Track 7 - Is this Dust in the Wind? CAN YOU DECIDE WHAT GENRE YOU WANT TO BE? BECAUSE YOU KIND OF SUCK AT EVERY SINGLE ONE OF THEM. please don't try rapping. Seriously. These lyrics are just incredibly dull. I feel like I can hear this at a goddamn church meeting. COMMUNION TIME, LINE UP EVERYONE, NOW LET'S HAVE GET HELP PLAY MUSIC WHILE YOU EAT JESUS. I mean I guess the riff is nice, but even that just gets....eh. You can't balance an entire song on just a decent riff. Not when the vocals are this bad. Just purely acoustic song, too.

Track 8 - HERE COME THE DRUUUUUMS. Oh goodie, another...I DON'T EVEN GOD jkhhdkjas shut up. More genericness. Whatever. Even Brandon Flowers can do better. ...actually, yeah, prolly wouldn't go that far. ...I dunno. Maybe.

Track 9 - LOOK MA, I CAN USE DISTORTION. WE'RE GREEN DAY NOW! ...zzz. Ok seriously I do not care. Please get shot by a Dalek. PLEASE. Even a Dalek could sing better than this.

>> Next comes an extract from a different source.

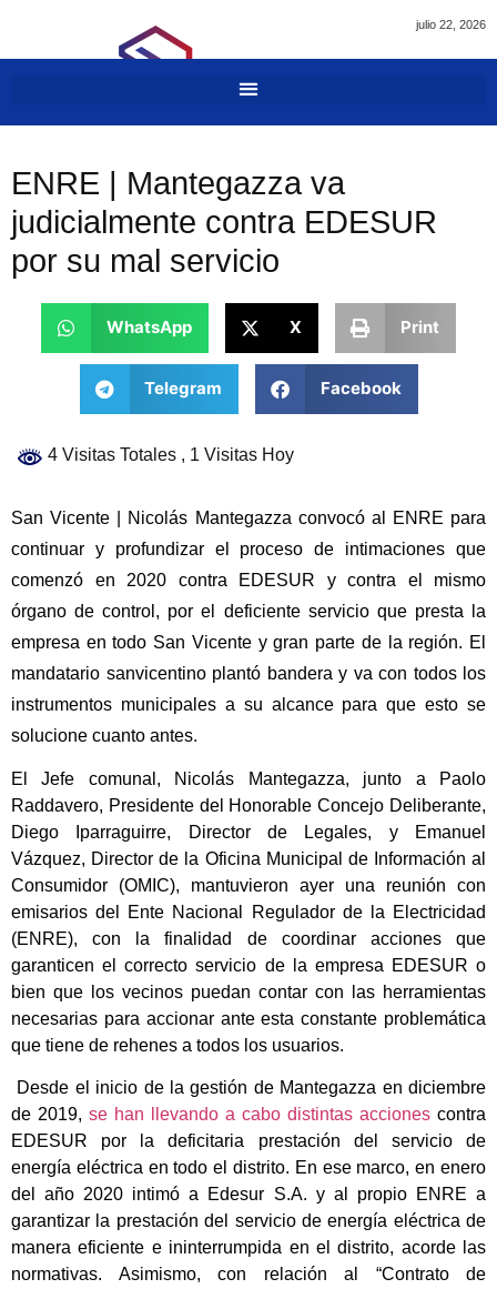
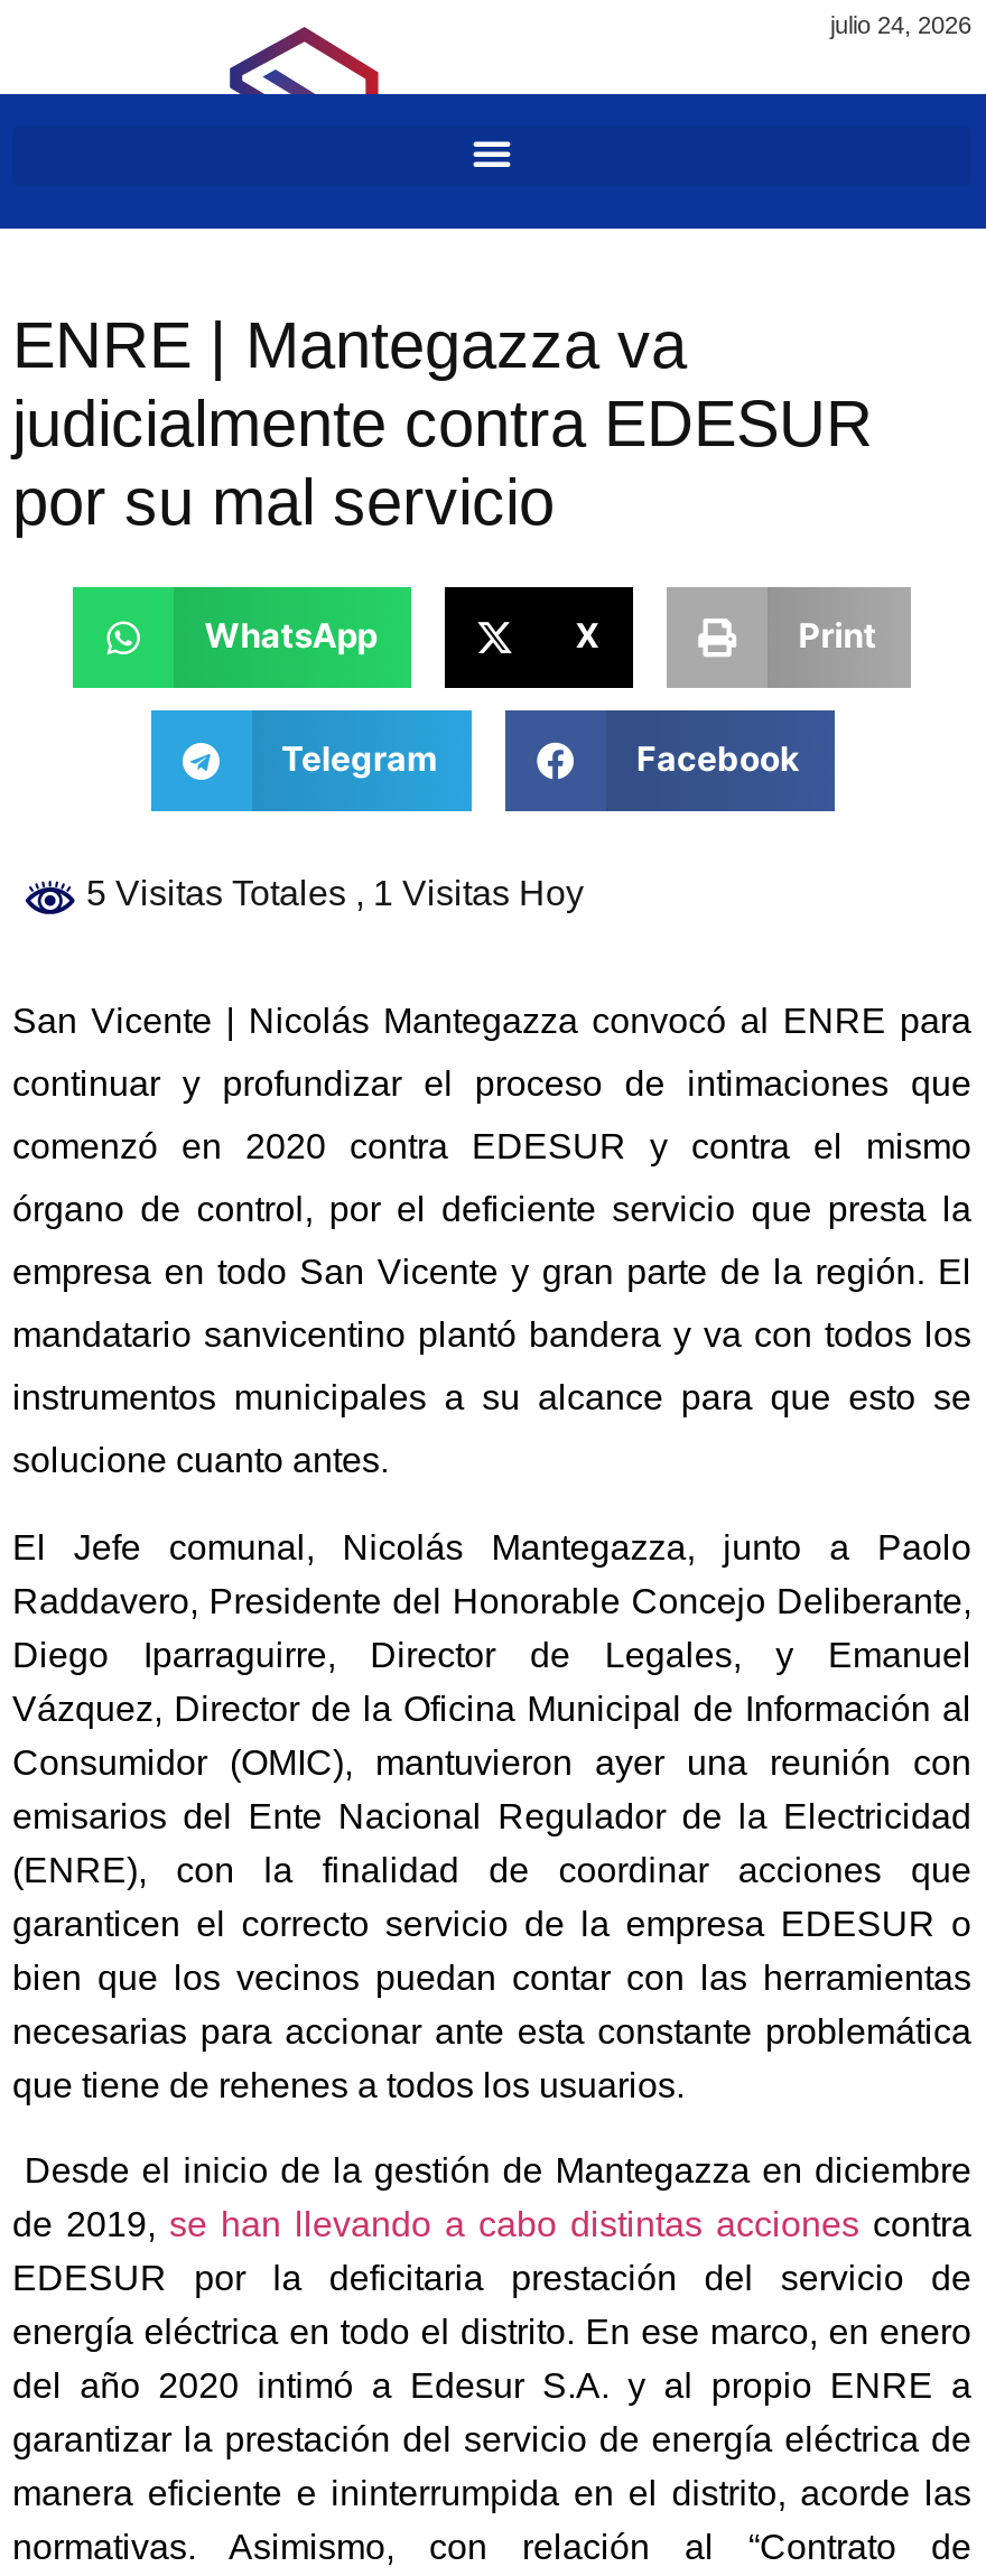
[416,18,486,31] julio 22, 2026 -> [830,11,971,38] julio 24, 2026
[43,445,294,464] 4 Visitas Totales, 1 Visitas Hoy -> [77,873,584,911] 5 Visitas Totales, 1 Visitas Hoy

Track 10 - What the hell was with that intro? What are we doing? Tuning a guitar while watching Animal Planet? Stop writing lyrics. Seriously. STOP MAKING MUSIC. THE LYRICS IN MY LITTLE PONY SONGS ARE MORE CLEVER THAN THIS.

Track 11 - Featuring the vocalist is not smart when the vocalist is BORING. No seriously. Look at this empty room. This is the amount of fuck I give. What's....with the random drum beat? Someone's kicking the studio door and telling them to get the hell out before they infect all of the systems with their SUCK.